___ Available data ___

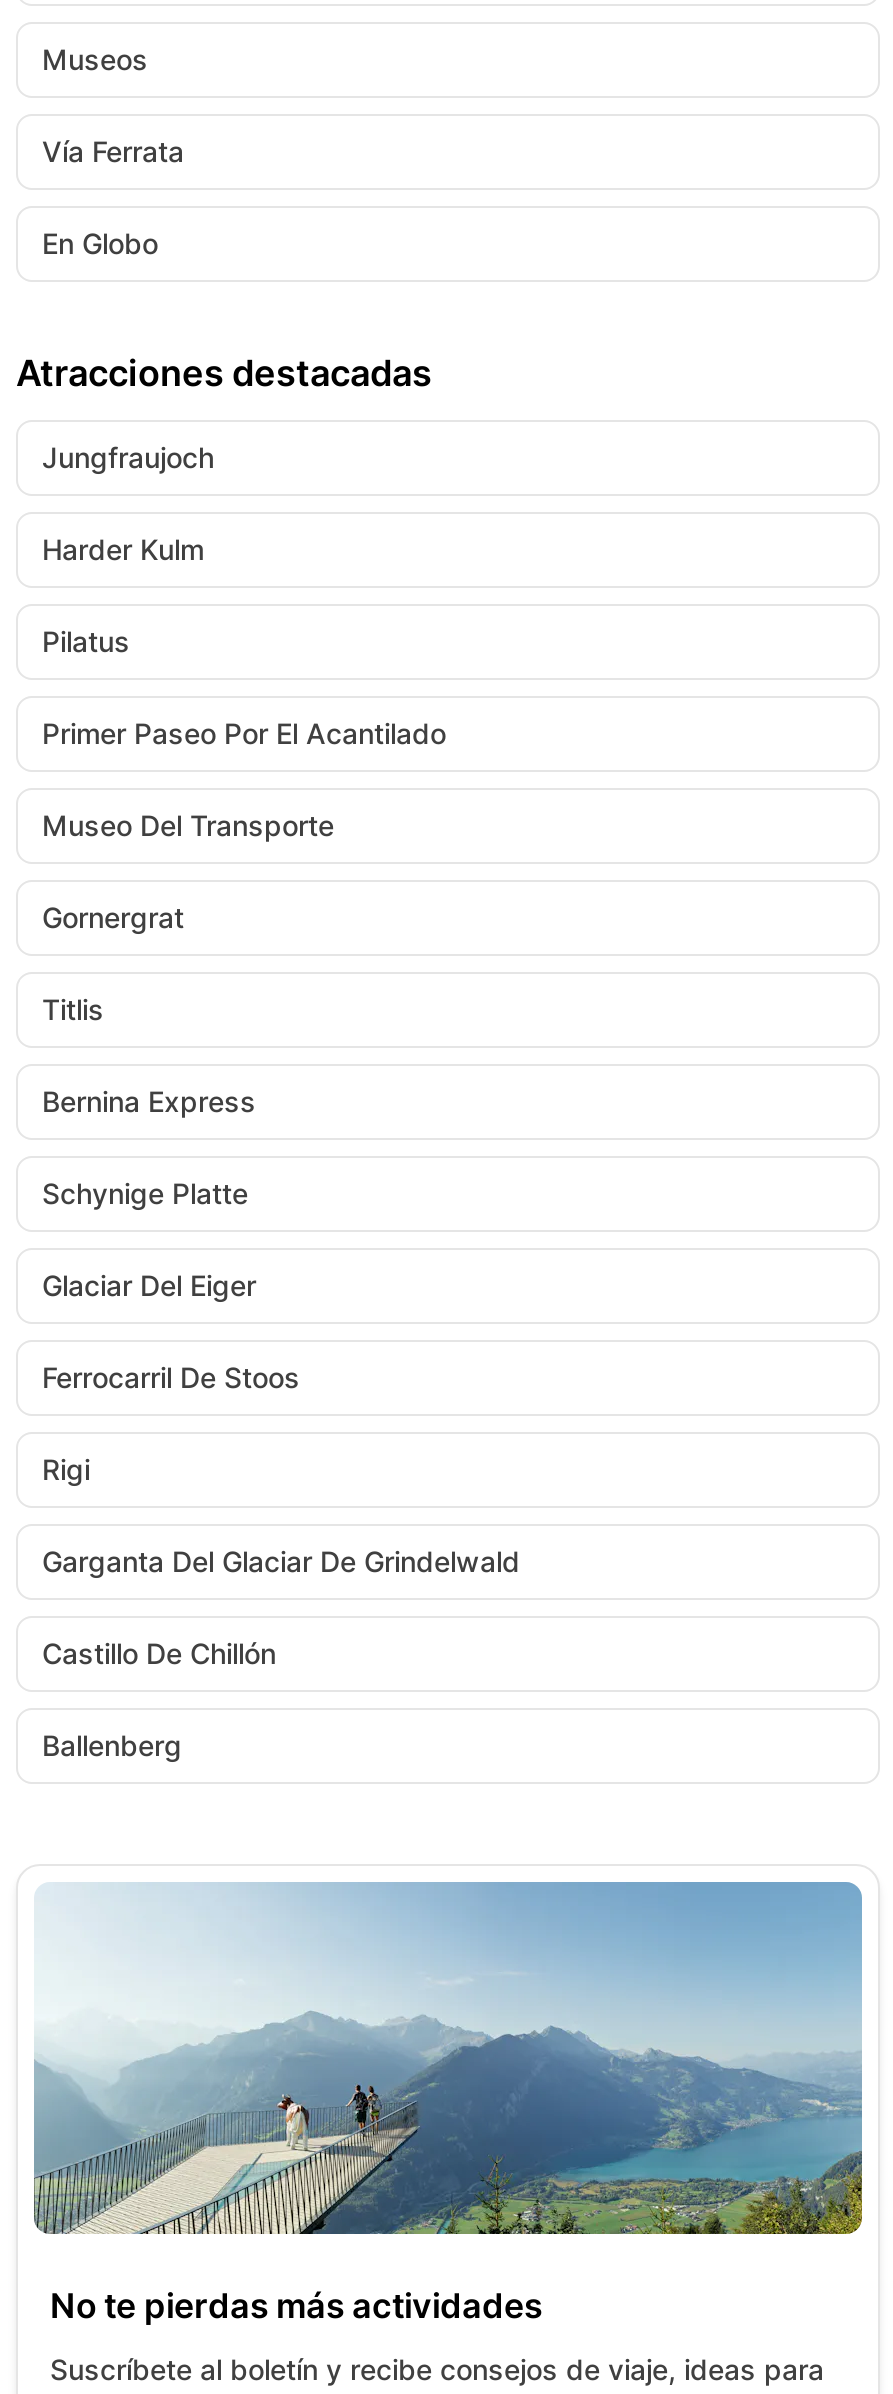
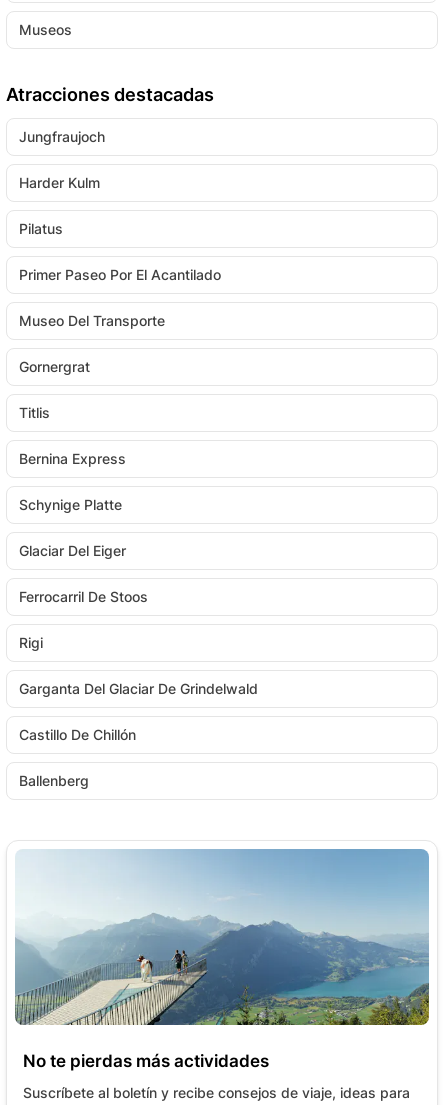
- Vía Ferrata
- En Globo
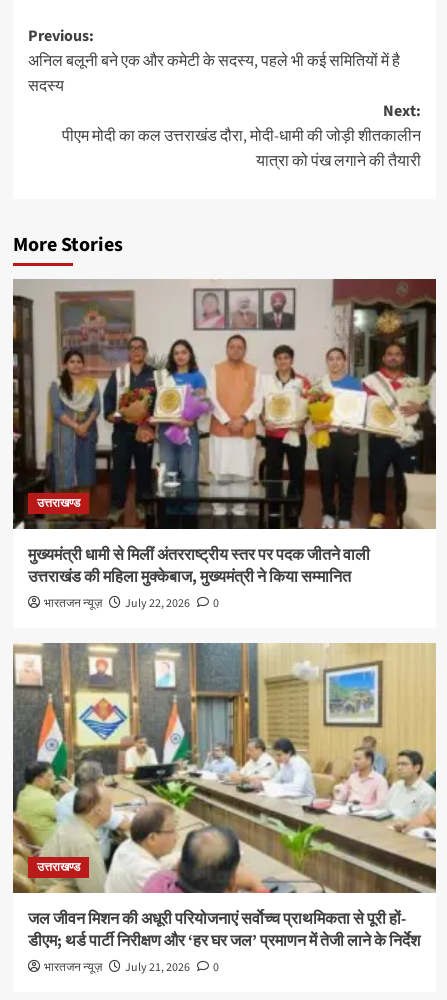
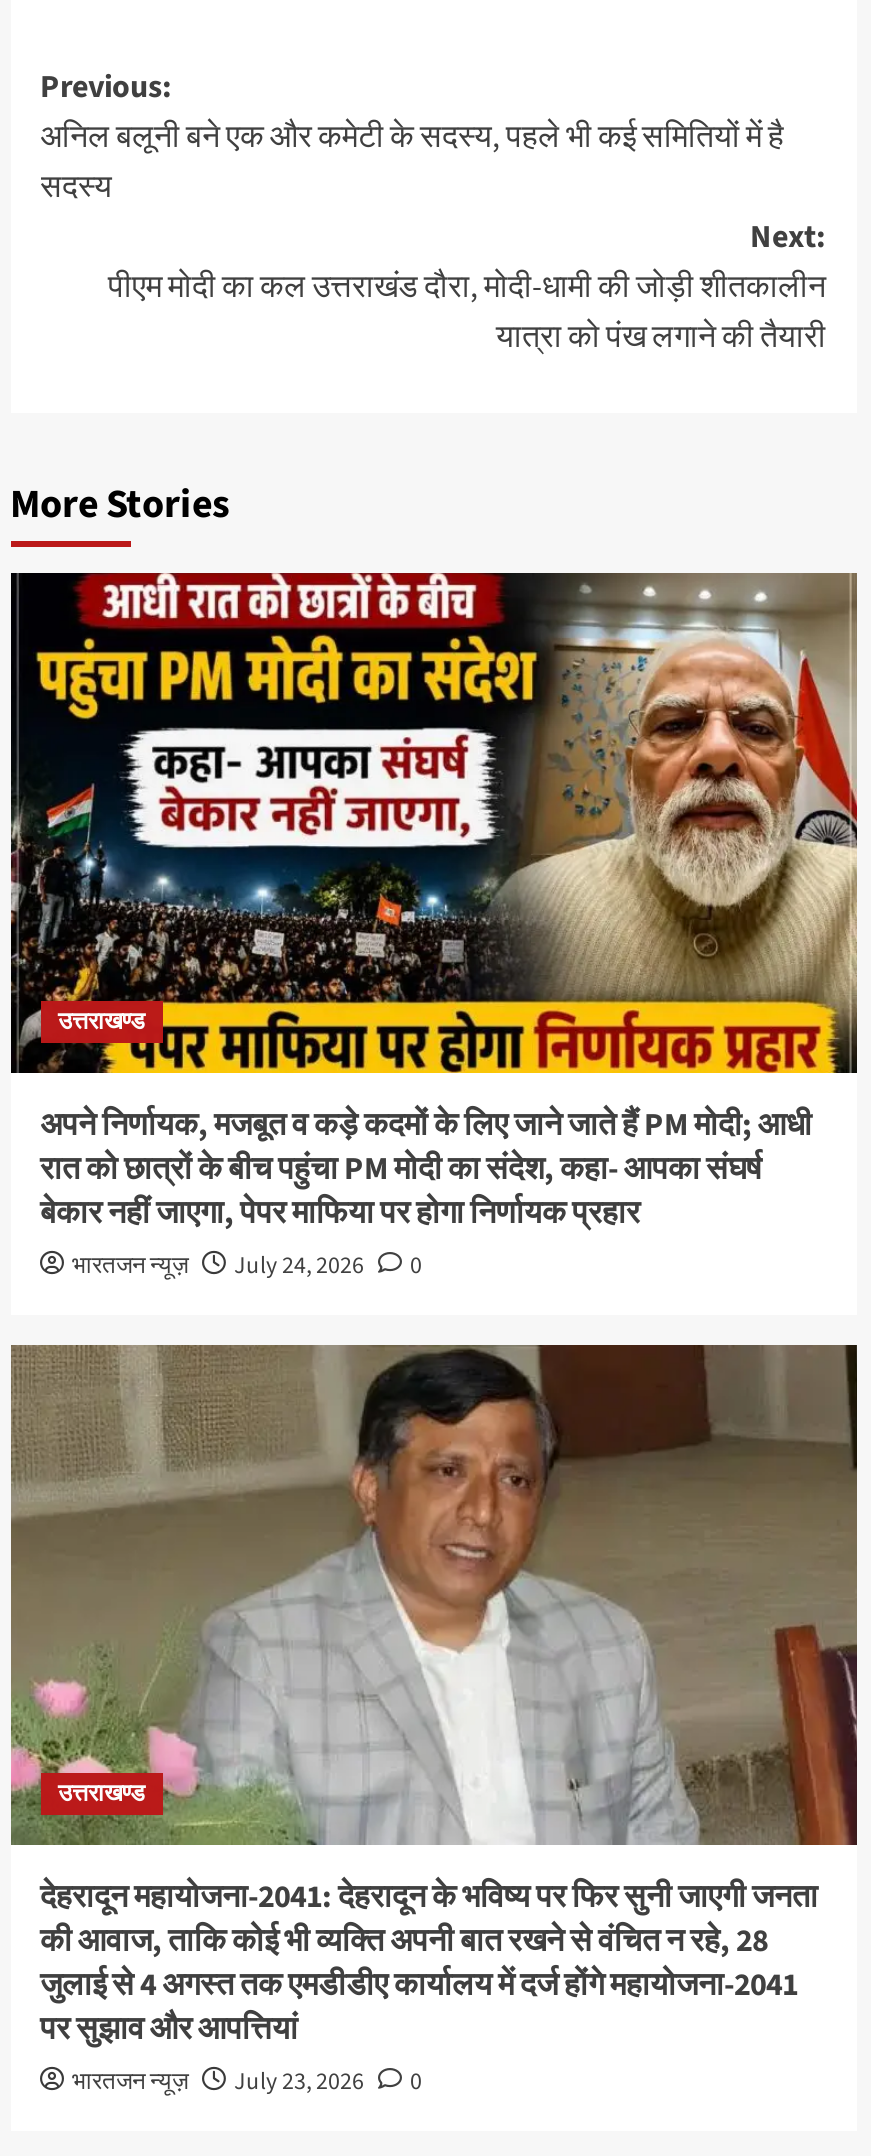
- [image]
- मुख्यमंत्री धामी से मिलीं अंतरराष्ट्रीय स्तर पर पदक जीतने वाली
- उत्तराखंड की महिला मुक्केबाज, मुख्यमंत्री ने किया सम्मानित
+ [image]
+ अपने निर्णायक, मजबूत व कड़े कदमों के लिए जाने जाते हैं PM मोदी; आधी
+ रात को छात्रों के बीच पहुंचा PM मोदी का संदेश, कहा- आपका संघर्ष
+ बेकार नहीं जाएगा, पेपर माफिया पर होगा निर्णायक प्रहार

- भारतजन न्यूज़ July 22, 2026 0
+ भारतजन न्यूज़ July 24, 2026 0

- [image]
- जल जीवन मिशन की अधूरी परियोजनाएं सर्वाेच्च प्राथमिकता से पूरी हों-
- डीएम; थर्ड पार्टी निरीक्षण और ‘हर घर जल’ प्रमाणन में तेजी लाने के निर्देश
+ [image]
+ देहरादून महायोजना-2041: देहरादून के भविष्य पर फिर सुनी जाएगी जनता
+ की आवाज, ताकि कोई भी व्यक्ति अपनी बात रखने से वंचित न रहे, 28
+ जुलाई से 4 अगस्त तक एमडीडीए कार्यालय में दर्ज होंगे महायोजना-2041
+ पर सुझाव और आपत्तियां

- भारतजन न्यूज़ July 21, 2026 0
+ भारतजन न्यूज़ July 23, 2026 0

___

Problem to work on: Begin at the line above that has "- डीएम; थर्ड" and stop after the line that has "- भारतजन न्यूज़ July 21, 2026 0", copying each line exactly and adding nothing else.

Solved problem:
- डीएम; थर्ड पार्टी निरीक्षण और ‘हर घर जल’ प्रमाणन में तेजी लाने के निर्देश
+ [image]
+ देहरादून महायोजना-2041: देहरादून के भविष्य पर फिर सुनी जाएगी जनता
+ की आवाज, ताकि कोई भी व्यक्ति अपनी बात रखने से वंचित न रहे, 28
+ जुलाई से 4 अगस्त तक एमडीडीए कार्यालय में दर्ज होंगे महायोजना-2041
+ पर सुझाव और आपत्तियां

- भारतजन न्यूज़ July 21, 2026 0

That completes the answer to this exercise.